Automated module testing systems are becoming more and more common.  In addition to our long-serving CPAN Testers service, Perl authors can have their modules tested by Travis for Linux and Appveyor for Windows.  CPAN Testers tests each distribution uploaded to PAUSE, whereas Travis and Appveyor keep an eye on your GitHub account (or other services) and try testing after each push to the home repo.

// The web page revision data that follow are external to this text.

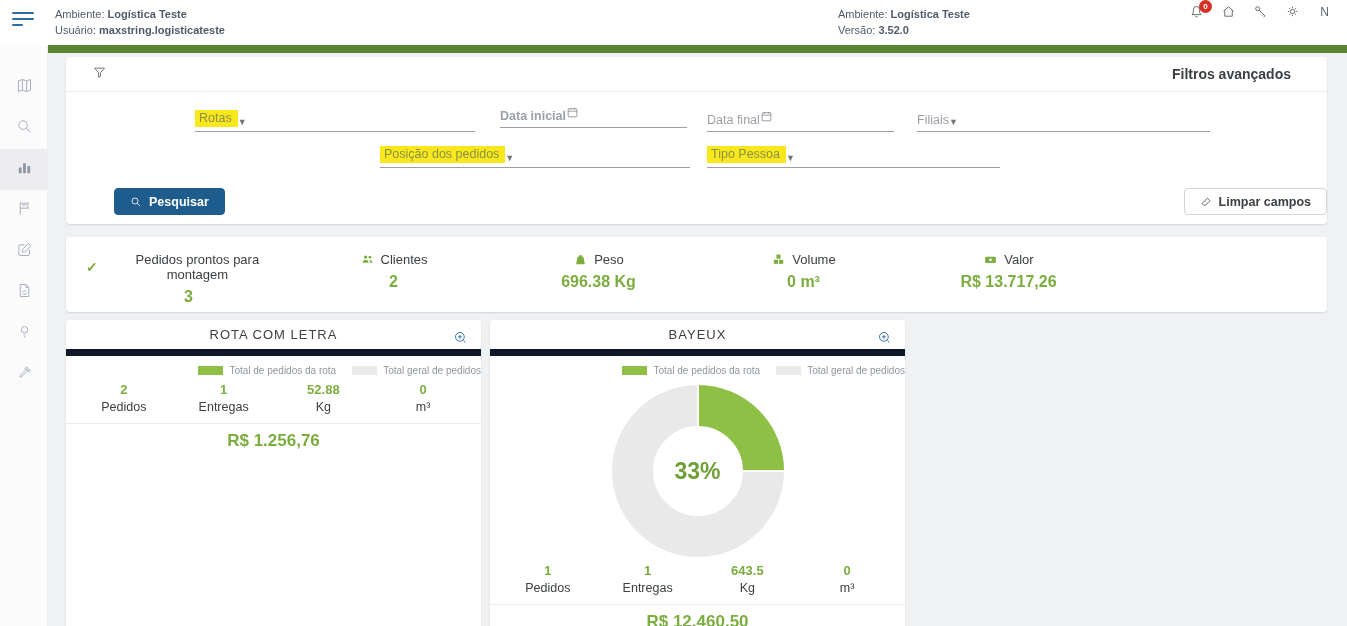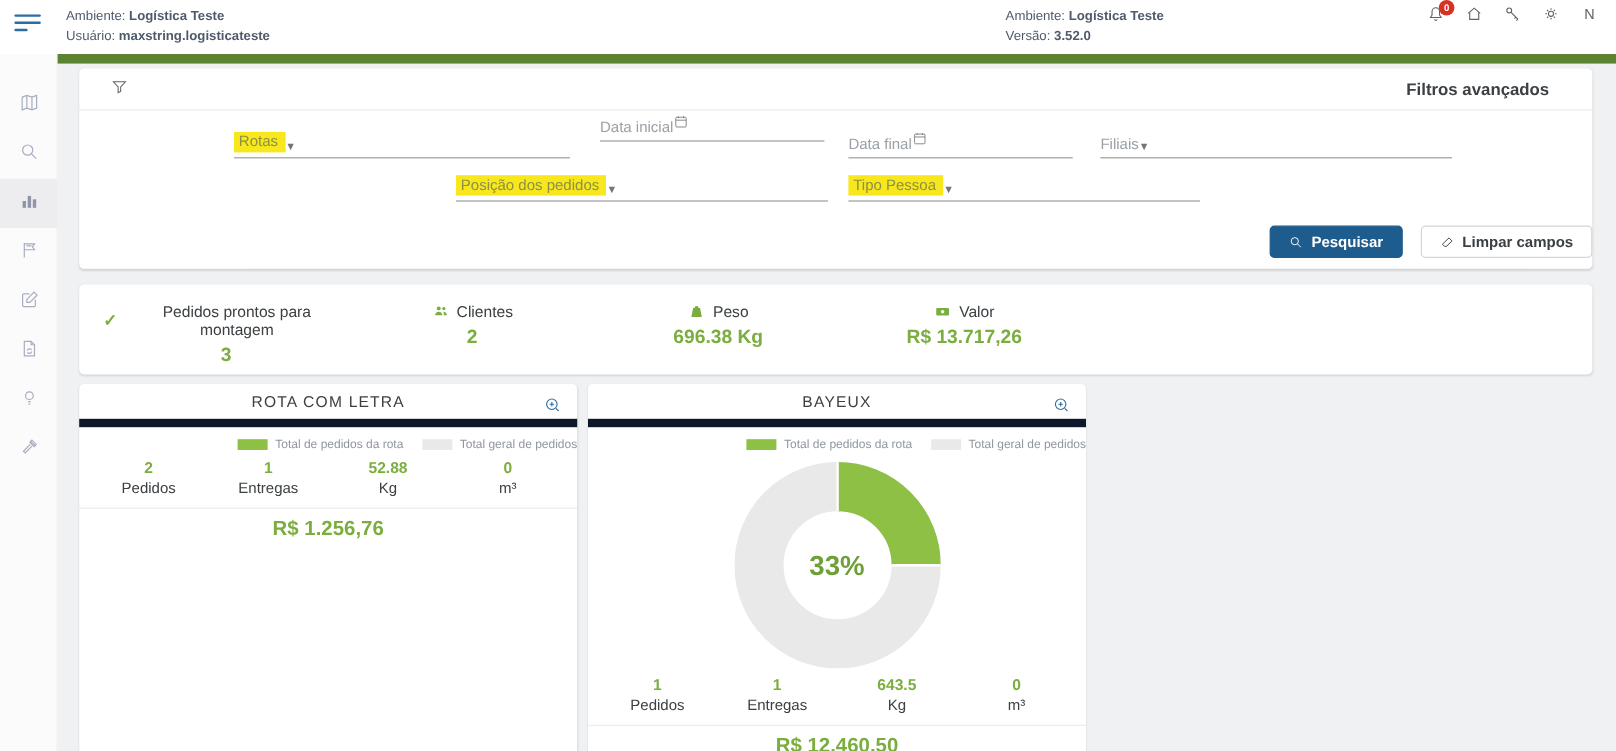--- a/index.html
+++ b/index.html
@@ -57,7 +57,7 @@
   .field .arrow { font-size:9px; color:#757575; padding-right:2px; }
   .field .cal svg { width:13px; height:13px; stroke:#757575; fill:none; stroke-width:1.3; }
   .f-rotas    { left:129px; top:48px; width:280px; }
-  .f-datai    { left:434px; top:34px; width:187px; }
+  .f-datai    { left:434px; top:44px; width:187px;font-weight:bold; }
   .f-dataf    { left:641px; top:48px; width:187px; }
   .f-filiais  { left:851px; top:48px; width:293px; }
   .f-posicao  { left:314px; top:84px; width:310px; }

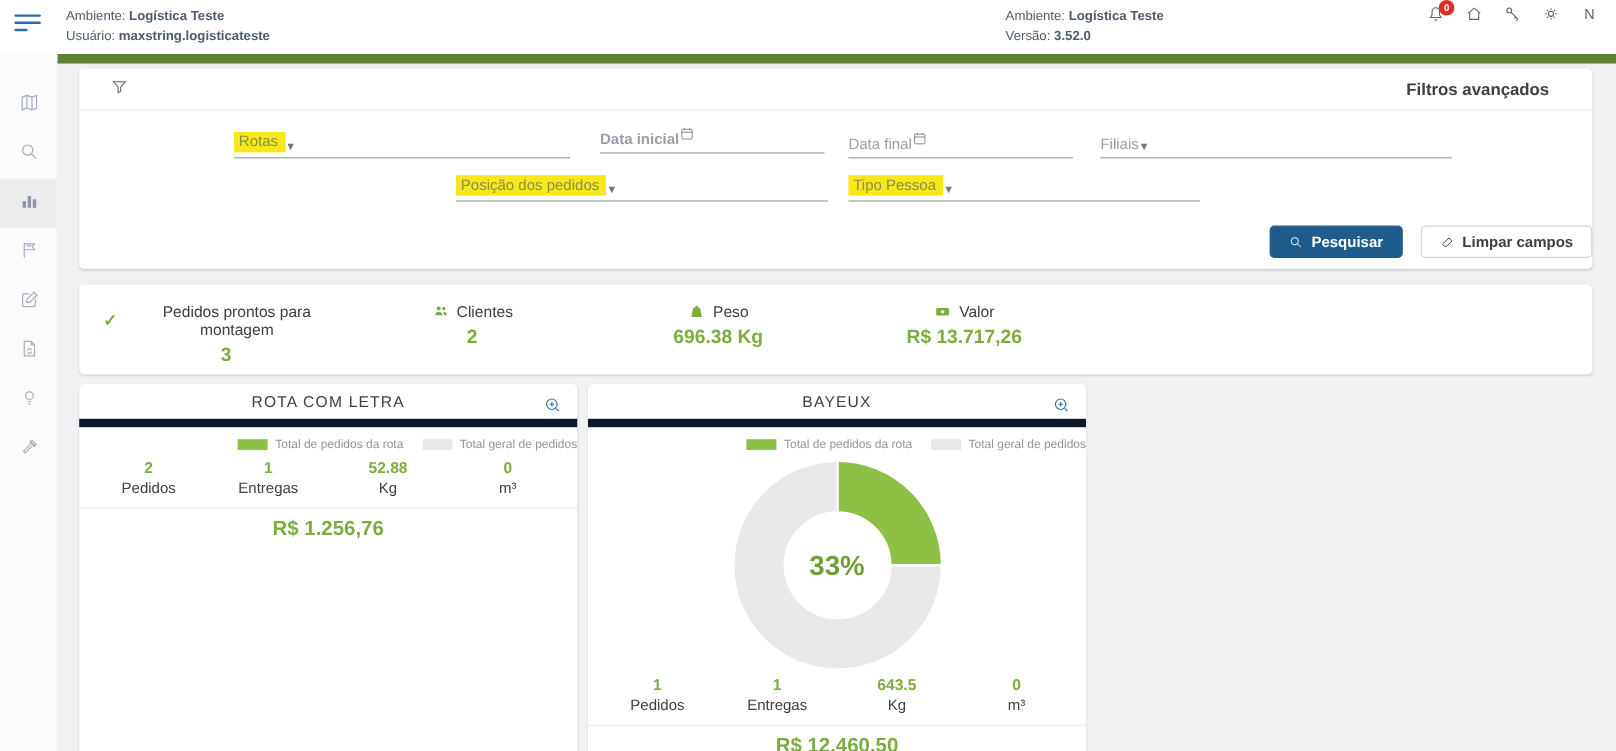--- a/index.html
+++ b/index.html
@@ -62,7 +62,7 @@
   .f-filiais  { left:851px; top:48px; width:293px; }
   .f-posicao  { left:314px; top:84px; width:310px; }
   .f-tipo     { left:641px; top:84px; width:293px; }
-  .filter-actions { position:absolute; left:0; right:0; top:131px; display:flex; justify-content:flex-end; gap:15px;padding-left:48px; }
+  .filter-actions { position:absolute; left:0; right:0; top:131px; display:flex; justify-content:space-between; gap:15px;padding-left:48px; }
   .btn { height:27px; border-radius:4px; font-size:12.5px; font-weight:bold; display:flex;
     align-items:center; gap:7px; padding:0 15px; cursor:pointer; font-family:inherit; }
   .btn svg { width:12px; height:12px; fill:none; stroke-width:1.6; }

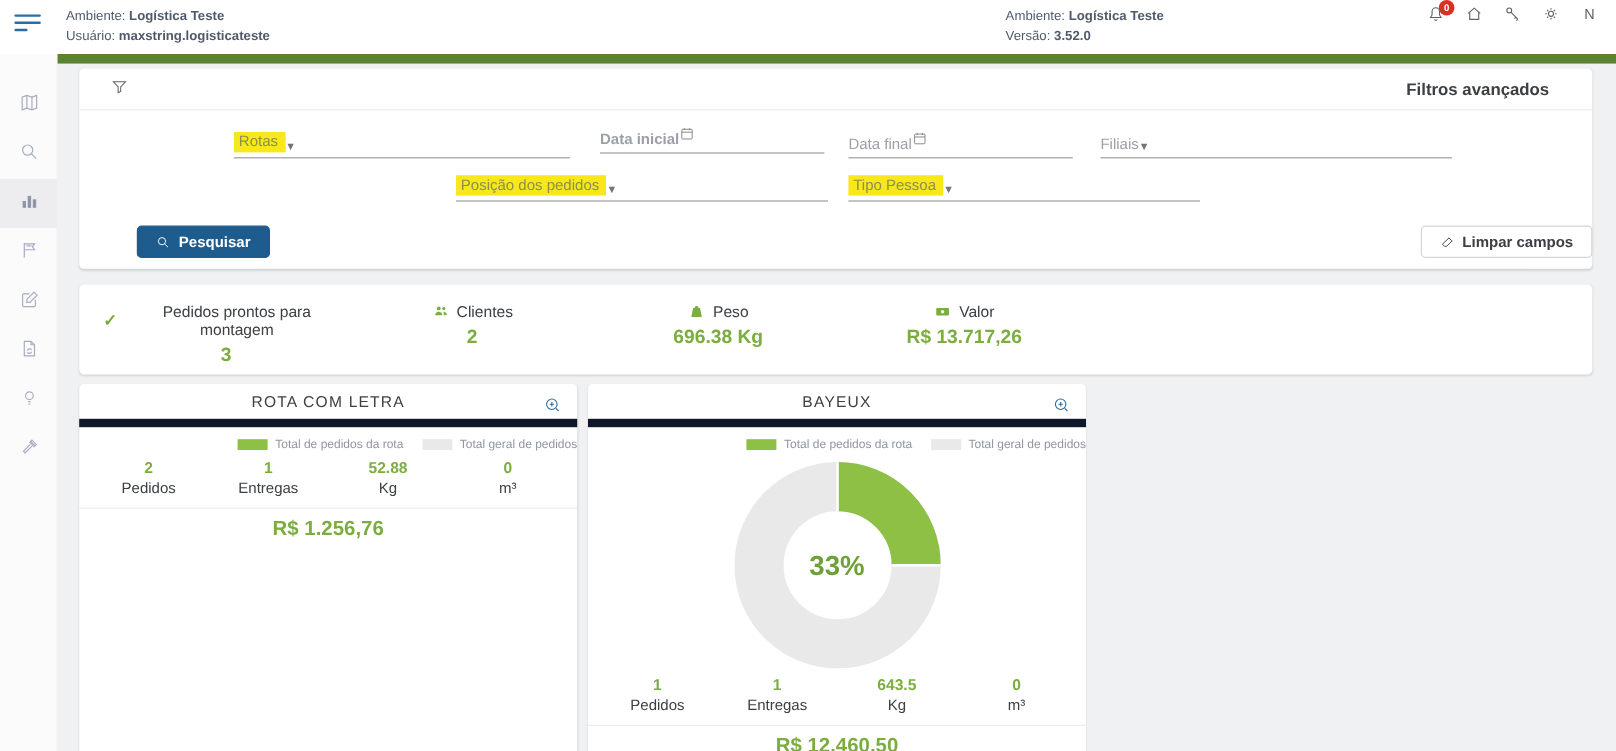--- a/index.html
+++ b/index.html
@@ -306,6 +306,17 @@
     <div class="sum-item">
       <div class="sum-label">
         <svg viewBox="0 0 24 24">
+            <rect x="8.7" y="4" width="6.6" height="6.6" fill="#7bad3f"></rect>
+            <rect x="4.5" y="12.4" width="6.6" height="6.6" fill="#7bad3f"></rect>
+            <rect x="12.9" y="12.4" width="6.6" height="6.6" fill="#7bad3f"></rect>
+          </svg>
+        <span>Volume</span>
+        </div>
+      <div class="sum-value">0 m³</div>
+    </div>
+    <div class="sum-item">
+      <div class="sum-label">
+        <svg viewBox="0 0 24 24">
             <rect x="3.5" y="7.5" width="17" height="10" rx="1.5" fill="#7bad3f"></rect>
             <circle cx="12" cy="12.5" r="2.3" fill="#fff"></circle>
           </svg>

Something that I've found helps out with diagnosing problems is by having a diagnostic dump of modules in the the first test.  I'll have a test like t/00-modules.t, like this one from ack:


#!perl -T

use warnings;
use strict;
use Test::More tests => 1;

use App::Ack;   # For the VERSION
use File::Next;
use Test::Harness;
use Getopt::Long;
use Pod::Usage;
use File::Spec;

my @modules = qw(
    File::Next
    File::Spec
    Getopt::Long
    Pod::Usage
    Test::Harness
    Test::More
);

pass( 'All external modules loaded' );

diag( "Testing ack version $App::Ack::VERSION under Perl $], $^X" );
for my $module ( @modules ) {
    no strict 'refs';
    my $ver = ${$module . '::VERSION'};
    diag( "Using $module $ver" );
}

Then, when the user or automated tester runs make test, the first thing out tells me exactly what we're working with.

[19:15:52] t/00-load.t .................. 1/23 # Testing ack version 2.999_01 under Perl 5.026000, /home/andy/perl5/perlbrew/perls/perl-5.26.0/bin/perl
# Using File::Next 1.16
# Using File::Spec 3.67
# Using Getopt::Long 2.49
# Using Pod::Usage 1.69
# Using Test::Harness 3.38
# Using Test::More 1.302073

This is also very useful for when users have test failures and submit their logs to a bug tracker. It's especially important in this case to show the Getopt::Long version because ack has had problems in the past with some changes in API in the past.